EXCERPTED RECORDS
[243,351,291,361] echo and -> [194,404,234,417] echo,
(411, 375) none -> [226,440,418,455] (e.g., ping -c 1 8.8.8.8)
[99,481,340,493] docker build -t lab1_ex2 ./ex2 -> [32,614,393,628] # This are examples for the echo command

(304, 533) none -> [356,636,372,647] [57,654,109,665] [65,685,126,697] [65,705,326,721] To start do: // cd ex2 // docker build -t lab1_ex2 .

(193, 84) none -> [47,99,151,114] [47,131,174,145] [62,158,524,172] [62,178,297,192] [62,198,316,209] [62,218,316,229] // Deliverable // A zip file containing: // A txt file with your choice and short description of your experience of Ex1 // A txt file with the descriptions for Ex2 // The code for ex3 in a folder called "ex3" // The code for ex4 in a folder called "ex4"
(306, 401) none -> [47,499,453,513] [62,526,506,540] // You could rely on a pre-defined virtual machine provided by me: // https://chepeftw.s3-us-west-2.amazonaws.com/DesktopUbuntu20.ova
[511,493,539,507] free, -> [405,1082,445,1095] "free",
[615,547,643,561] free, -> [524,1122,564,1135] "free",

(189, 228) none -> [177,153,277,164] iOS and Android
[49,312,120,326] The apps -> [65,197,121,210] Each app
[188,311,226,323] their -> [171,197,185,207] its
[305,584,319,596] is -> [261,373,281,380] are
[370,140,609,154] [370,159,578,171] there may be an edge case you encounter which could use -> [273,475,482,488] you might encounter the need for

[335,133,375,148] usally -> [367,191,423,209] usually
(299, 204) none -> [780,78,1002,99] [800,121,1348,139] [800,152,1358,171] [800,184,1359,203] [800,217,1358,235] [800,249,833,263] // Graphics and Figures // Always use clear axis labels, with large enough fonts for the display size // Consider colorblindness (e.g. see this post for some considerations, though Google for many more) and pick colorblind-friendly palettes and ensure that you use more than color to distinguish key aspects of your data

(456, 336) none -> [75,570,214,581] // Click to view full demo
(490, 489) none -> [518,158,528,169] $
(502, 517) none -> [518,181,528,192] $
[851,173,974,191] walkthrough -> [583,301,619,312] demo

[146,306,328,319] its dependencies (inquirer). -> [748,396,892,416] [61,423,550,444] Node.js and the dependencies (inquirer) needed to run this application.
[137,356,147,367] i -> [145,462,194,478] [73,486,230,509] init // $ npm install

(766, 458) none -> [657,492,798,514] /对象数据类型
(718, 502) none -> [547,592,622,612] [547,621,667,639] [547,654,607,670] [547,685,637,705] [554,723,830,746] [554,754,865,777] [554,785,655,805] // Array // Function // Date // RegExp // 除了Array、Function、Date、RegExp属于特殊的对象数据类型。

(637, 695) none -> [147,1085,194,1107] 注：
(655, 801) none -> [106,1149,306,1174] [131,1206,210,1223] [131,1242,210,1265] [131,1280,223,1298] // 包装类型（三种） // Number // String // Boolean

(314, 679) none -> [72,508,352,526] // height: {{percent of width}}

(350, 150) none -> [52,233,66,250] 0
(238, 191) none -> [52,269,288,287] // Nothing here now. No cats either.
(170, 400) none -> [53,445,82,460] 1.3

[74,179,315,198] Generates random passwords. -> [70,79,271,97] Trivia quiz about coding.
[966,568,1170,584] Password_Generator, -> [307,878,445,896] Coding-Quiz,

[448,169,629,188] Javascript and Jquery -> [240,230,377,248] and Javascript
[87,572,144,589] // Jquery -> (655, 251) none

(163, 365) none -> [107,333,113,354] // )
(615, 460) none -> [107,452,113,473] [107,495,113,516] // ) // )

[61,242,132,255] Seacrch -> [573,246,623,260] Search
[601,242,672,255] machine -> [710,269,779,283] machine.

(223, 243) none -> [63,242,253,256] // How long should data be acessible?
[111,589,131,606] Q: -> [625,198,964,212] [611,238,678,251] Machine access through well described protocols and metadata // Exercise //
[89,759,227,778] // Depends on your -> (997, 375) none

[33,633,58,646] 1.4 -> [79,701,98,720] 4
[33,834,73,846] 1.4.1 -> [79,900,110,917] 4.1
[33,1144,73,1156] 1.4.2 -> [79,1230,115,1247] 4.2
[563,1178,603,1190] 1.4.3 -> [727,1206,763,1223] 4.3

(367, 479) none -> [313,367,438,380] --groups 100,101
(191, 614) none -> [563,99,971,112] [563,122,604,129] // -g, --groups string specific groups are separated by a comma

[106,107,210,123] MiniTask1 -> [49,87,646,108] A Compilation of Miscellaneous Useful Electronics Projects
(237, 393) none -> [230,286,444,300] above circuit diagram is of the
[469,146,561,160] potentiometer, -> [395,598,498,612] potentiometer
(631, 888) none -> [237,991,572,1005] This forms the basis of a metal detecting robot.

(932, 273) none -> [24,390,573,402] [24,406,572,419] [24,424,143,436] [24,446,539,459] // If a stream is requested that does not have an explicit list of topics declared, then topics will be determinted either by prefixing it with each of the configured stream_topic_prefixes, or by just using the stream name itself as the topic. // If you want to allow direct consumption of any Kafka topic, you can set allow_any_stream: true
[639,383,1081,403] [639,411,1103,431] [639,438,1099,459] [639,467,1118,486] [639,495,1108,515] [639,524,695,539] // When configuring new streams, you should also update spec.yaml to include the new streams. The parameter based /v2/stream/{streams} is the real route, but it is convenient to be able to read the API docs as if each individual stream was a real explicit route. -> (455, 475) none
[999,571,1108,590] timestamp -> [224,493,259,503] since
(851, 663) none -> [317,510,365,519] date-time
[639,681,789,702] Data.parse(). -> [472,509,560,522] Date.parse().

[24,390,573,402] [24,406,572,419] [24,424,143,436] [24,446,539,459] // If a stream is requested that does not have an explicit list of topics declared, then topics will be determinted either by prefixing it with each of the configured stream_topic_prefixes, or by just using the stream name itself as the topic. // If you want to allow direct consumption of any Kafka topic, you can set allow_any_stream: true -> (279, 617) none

ABOUT THIS EXERCISE
Of the lines above, output exactly those from the line bearing "[33,633,58,646] 1.4 -> [79,701,98,720] 4" through the line bearing "(631, 888) none", inclusive.

RESULT FOR THIS EXERCISE
[33,633,58,646] 1.4 -> [79,701,98,720] 4
[33,834,73,846] 1.4.1 -> [79,900,110,917] 4.1
[33,1144,73,1156] 1.4.2 -> [79,1230,115,1247] 4.2
[563,1178,603,1190] 1.4.3 -> [727,1206,763,1223] 4.3

(367, 479) none -> [313,367,438,380] --groups 100,101
(191, 614) none -> [563,99,971,112] [563,122,604,129] // -g, --groups string specific groups are separated by a comma

[106,107,210,123] MiniTask1 -> [49,87,646,108] A Compilation of Miscellaneous Useful Electronics Projects
(237, 393) none -> [230,286,444,300] above circuit diagram is of the
[469,146,561,160] potentiometer, -> [395,598,498,612] potentiometer
(631, 888) none -> [237,991,572,1005] This forms the basis of a metal detecting robot.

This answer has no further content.